*Exercise brief*:
Every record below should be written out exactly; pictures stay out.

*Records for this task*:
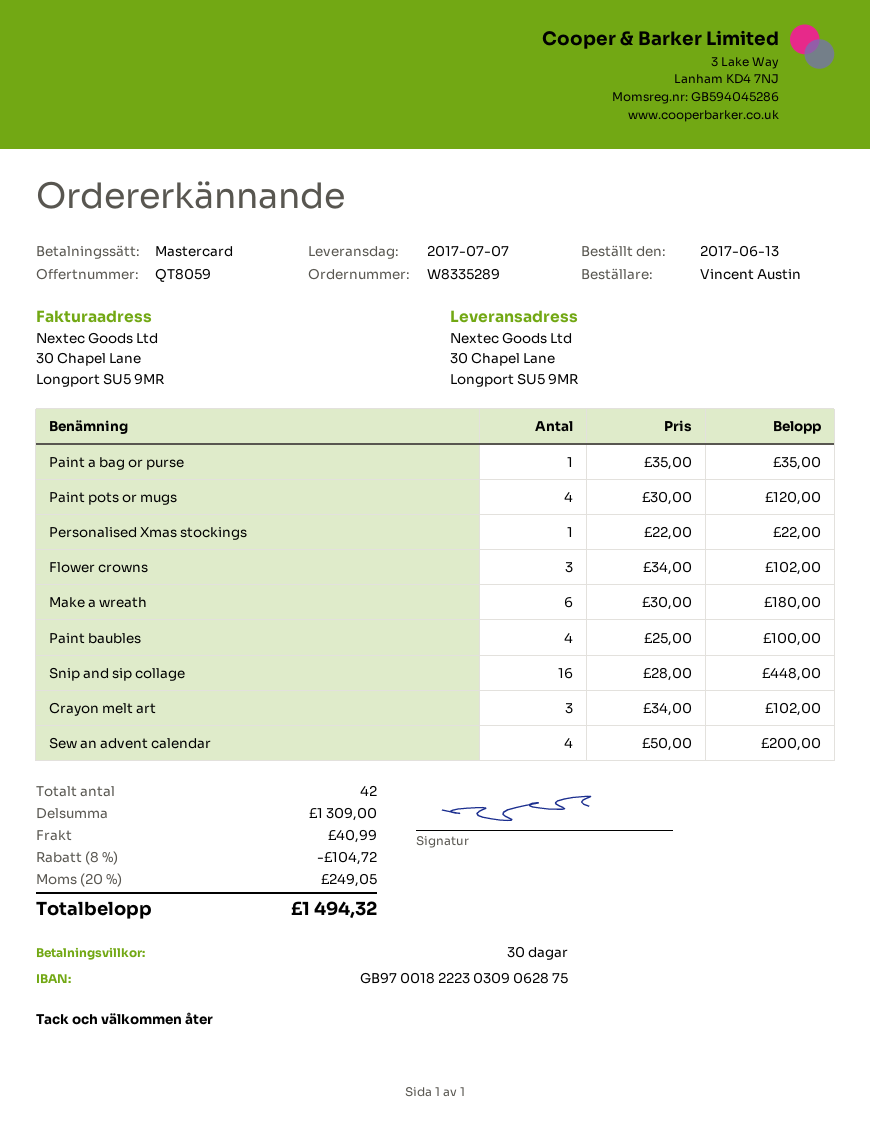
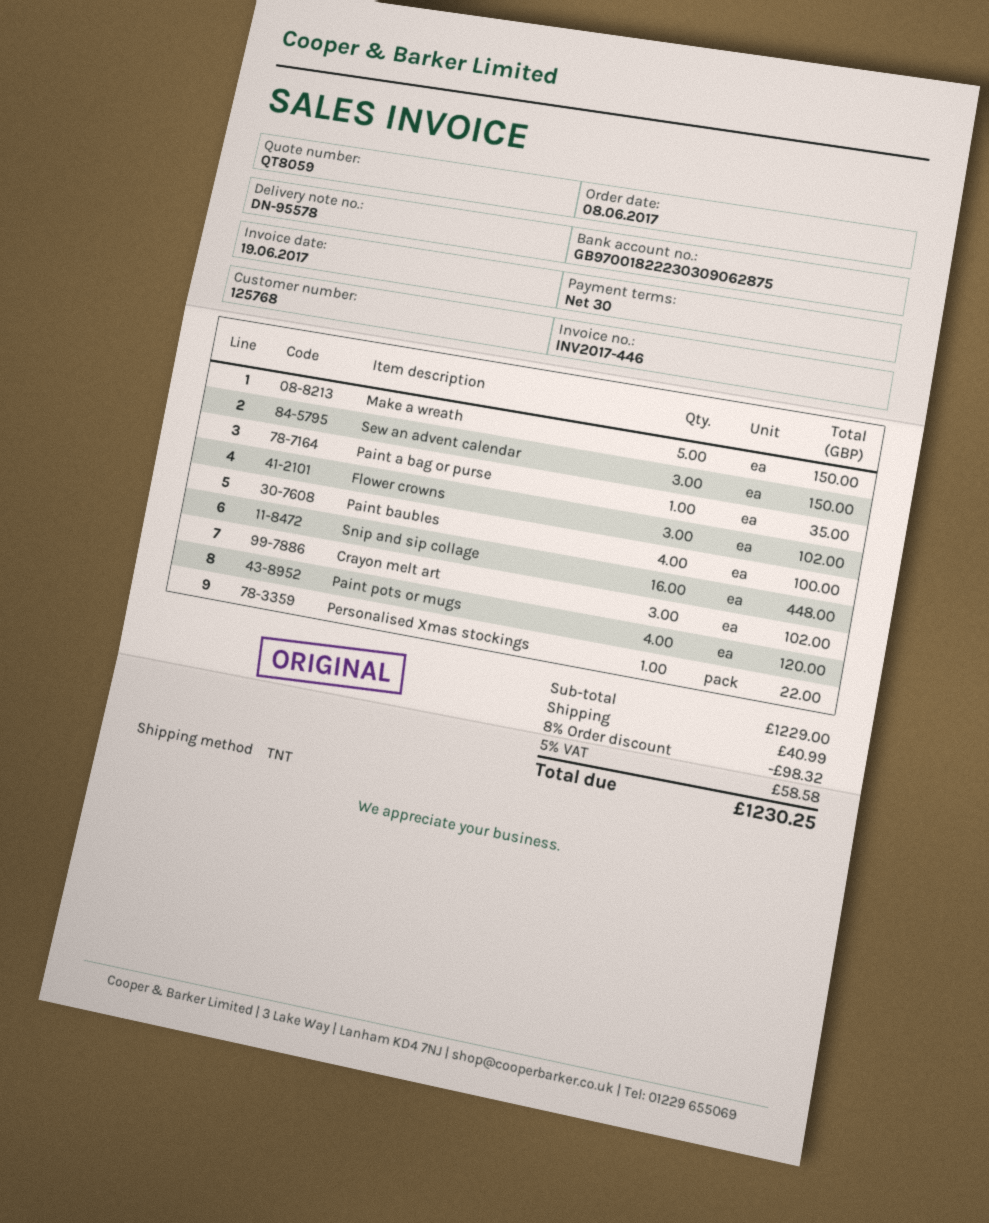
order date: 2017-06-13 -> 2017-06-08
Make a wreath: 6 for 180.00 -> 5 for 150.00
Sew an advent calendar: 4 for 200.00 -> 3 for 150.00
subtotal: 1309.00 -> 1229.00
discount: 8% = 104.72 -> 8% = 98.32
tax: 20% = 249.05 -> 5% = 58.58
total: 1494.32 -> 1230.25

*Solution*:
order date: 2017-06-13 -> 2017-06-08
Make a wreath: 6 for 180.00 -> 5 for 150.00
Sew an advent calendar: 4 for 200.00 -> 3 for 150.00
subtotal: 1309.00 -> 1229.00
discount: 8% = 104.72 -> 8% = 98.32
tax: 20% = 249.05 -> 5% = 58.58
total: 1494.32 -> 1230.25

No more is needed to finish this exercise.